**WHAT IS NEEDED**
From the line that contains "subtotal: 527.86 -> 497.66" down to the last line of the data below, transcribe every line exactly.

[Itemized modification records]
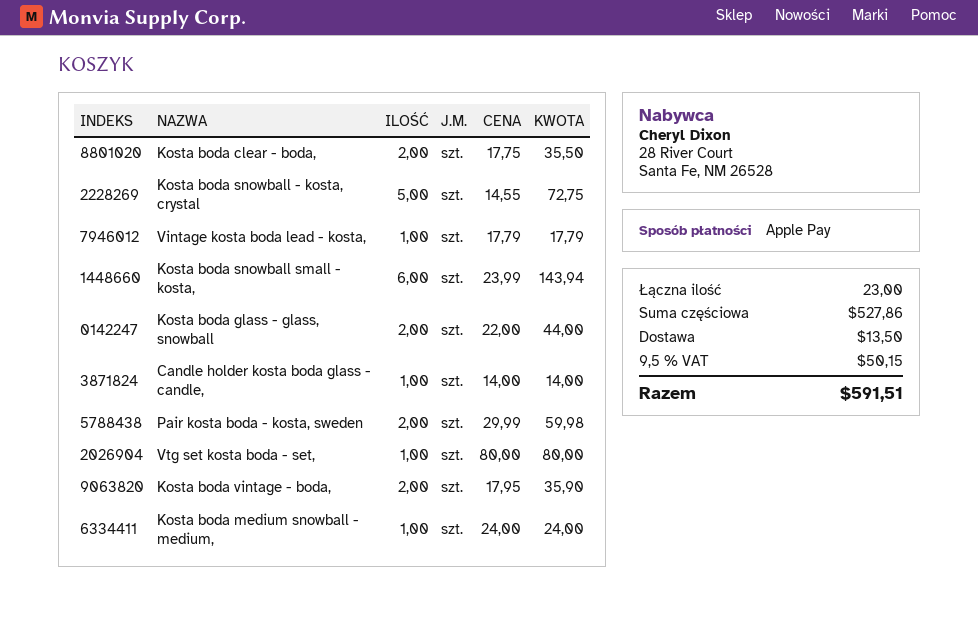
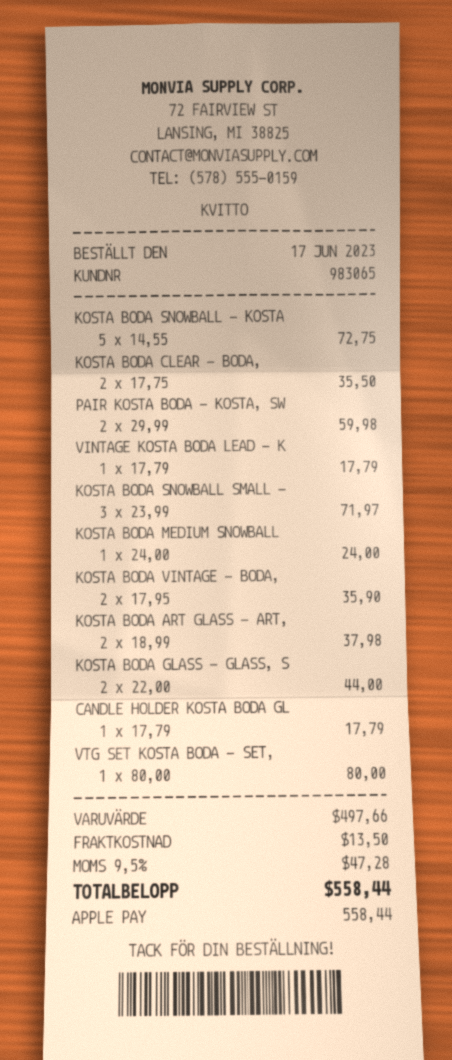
Kosta boda snowball small - kosta,: 6 x 23.99 = 143.94 -> 3 x 23.99 = 71.97
Candle holder kosta boda glass - candle,: 1 x 14.00 = 14.00 -> 1 x 17.79 = 17.79
KOSTA BODA ART GLASS - ART,: none -> 2 x 18.99 = 37.98
subtotal: 527.86 -> 497.66
tax: 9.5% = 50.15 -> 9.5% = 47.28
total: 591.51 -> 558.44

**RESULT OF THIS TASK**
subtotal: 527.86 -> 497.66
tax: 9.5% = 50.15 -> 9.5% = 47.28
total: 591.51 -> 558.44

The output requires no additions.